Personal information
- Full name: Nicole Kramer
- National team: United States
- Born: February 8, 1962 (age 64) Quincy, Illinois
- Occupations: Swim coach, instructor Nicole's Swim School
- Height: 5 ft 0 in (1.52 m)
- Weight: 110 lb (50 kg)

Sport
- Sport: Swimming
- Strokes: Freestyle
- Club: Sheridan Swim Club (Quincey, MA) Mission Viejo Nadadores
- Coach: Ken LeMaster (Sheridan Swim Club) Mark Schubert (Nadadores) Jack Nelson (76 Olympics)

= Nicole Kramer =

American swimmer (born 1962)

Nicole Kramer (born February 8, 1962) is an American former competition swimmer who swam for the Mission Viejo Nadadores, and represented the United States as a 14-year-old at the 1976 Summer Olympics in Montreal, Quebec. At the Montreal Olympics, she broke the standing Olympic record for the 800 meter event with a time of 8:46.81 in a preliminary heat, but in a highly competitive field finished fifth in the event final with a time of 8:47.33.

== Early life ==
Kramer was born August 2, 1962 in Quincy, Illinois. Prior to moving to Mission Viejo, she swam for Quincy's Sheridan Swim Club beginning at the age of 8 in 1970. From 1974-1975 she was trained at Sheridan Swim Club under Coach Ken LeMaster.

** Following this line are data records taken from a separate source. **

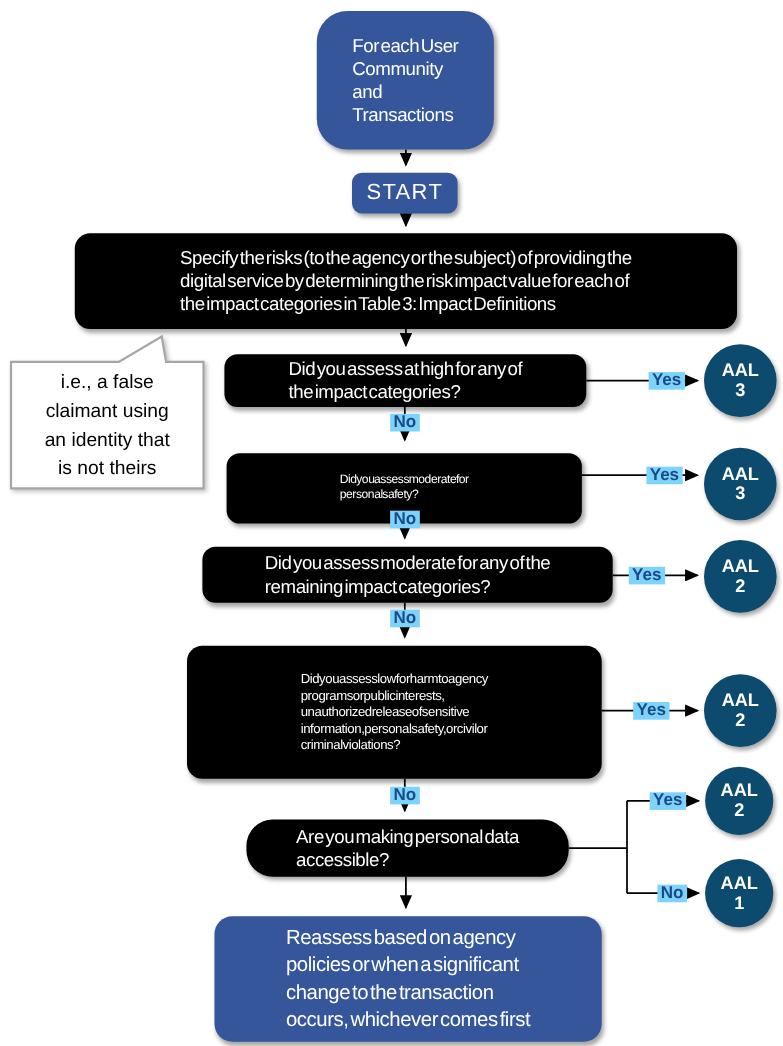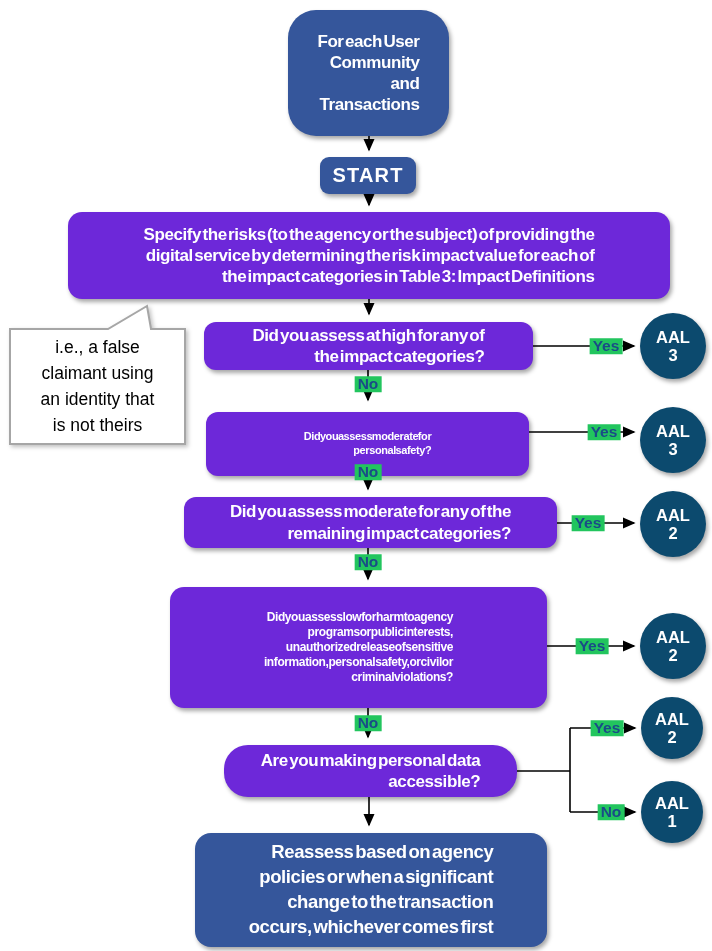--- a/index.html
+++ b/index.html
@@ -5,26 +5,26 @@
 <style>
   html,body { margin:0; padding:0; background:#ffffff; }
   #stage {
     position:relative; width:712px; height:951px; background:#ffffff;
     font-family:"Liberation Sans","DejaVu Sans",sans-serif; overflow:hidden;
   }
   svg.layer { position:absolute; left:0; top:0; width:712px; height:951px; pointer-events:none; }
 
   .node {
     position:absolute; display:flex; align-items:center; justify-content:center;
-    text-align:right; color:#ffffff; font-weight:bold; white-space:pre-line;
+    text-align:left; color:#ffffff; font-weight:normal; white-space:pre-line;
     letter-spacing:-0.4px; word-spacing:-3px; line-height:1.25;
     box-shadow:2px 3px 4px rgba(0,0,0,0.35);
   }
   .navy { background:#35569B; }
-  .blue { background:#6d28d9; }
+  .blue { background:#000000; }
 
   .node-context   { left:288px; top:10px;  width:161px; height:126px; border-radius:28px; font-size:17px; }
   .node-start     { left:320px; top:157px; width:96px;  height:37px;  border-radius:9px;  font-size:20px; letter-spacing:1.2px; word-spacing:0; }
   .node-specify   { left:68px;  top:212px; width:602px; height:87px;  border-radius:14px; font-size:17px; }
   .node-qhigh     { left:204px; top:322px; width:329px; height:48px;  border-radius:12px; font-size:17px; }
   .node-qsafety   { left:206px; top:412px; width:323px; height:64px;  border-radius:12px; font-size:11px; }
   .node-qremain   { left:184px; top:497px; width:373px; height:51px;  border-radius:12px; font-size:17px; }
   .node-qlow      { left:170px; top:587px; width:377px; height:121px; border-radius:14px; font-size:12px; }
   .node-qpersonal { left:224px; top:745px; width:293px; height:52px;  border-radius:24px; font-size:17px; }
   .node-reassess  { left:195px; top:833px; width:352px; height:114px; border-radius:16px; font-size:18.5px; line-height:1.35; }
@@ -37,21 +37,21 @@
   }
   .c1 { left:640px; top:313px; width:66px; height:66px; }
   .c2 { left:640px; top:407px; width:66px; height:66px; }
   .c3 { left:640px; top:491px; width:66px; height:66px; }
   .c4 { left:640px; top:613px; width:66px; height:66px; }
   .c5 { left:641px; top:697px; width:62px; height:62px; }
   .c6 { left:641px; top:781px; width:62px; height:62px; }
 
   .edge-label {
     position:absolute; transform:translate(-50%,-50%);
-    background:#22c55e; padding:0 3px; color:#1A4B87;
+    background:#7dd3fc; padding:0 3px; color:#1A4B87;
     font-weight:bold; font-size:15.5px; line-height:1;
   }
 
   .callout-shape { filter:drop-shadow(2px 2px 2px rgba(0,0,0,0.25)); }
   .callout-text {
     position:absolute; left:12px; top:336px; width:171px; height:100px;
     display:flex; align-items:center; justify-content:center; text-align:center;
     color:#000000; font-size:17.5px; line-height:26px; white-space:pre-line;
   }
 </style>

LeMaster swam for Oklahoma State, where he was an Assistant Coach for two years.

Nadores Coach Mark Schubert

In 1975, Kramer relocated to attend Mission Viejo High School, and swim with the strong program of the Mission Viejo Nadadores in Orange County where in peak training she swam 10-13 miles a day. With the demands of her swim training and the need to travel to meets, Nicole had a tutor, and for convenience roomed with the family of one of the Mission Viejo swimmers. With the Mission Viejo Nadadores, she trained under Hall of Fame Head Coach Mark Schubert, a former swimmer for the University of Kentucky. At Mission Viejo, she trained with elite American Olympians Shirley Babashoff, Maryanne Graham, and Marcia Morey. The Mission Viejo team, as part of the Mission Viejo Company under Vice President Jim Toepfer, had access to outstanding facilities by 1976 including four recreation centers that housed a 50 meter Olympic pool in Marguerite Center, and three 25-yard junior Olympic pools. They also had access to Mission Viejo High School's 25-yard pool.

== 1976 Olympic trials ==
In a qualifying heat at the Olympic trials, Kramer placed second in the 800 freestyle event with a time of 8:42.9, breaking the standing women's record, as did Shirley Babashoff, who placed first with an 8:39.6. At the 1976 trials in Long Beach, California, she placed sixth in the finals of the 400-meter swim with a time of 4:19.23. In preparation for the 1976 Olympics, Kramer trained with the U.S. team at West Point Military Academy in Virginia under Head U.S. Women's swim team under Head Olympic Coach Jack Nelson.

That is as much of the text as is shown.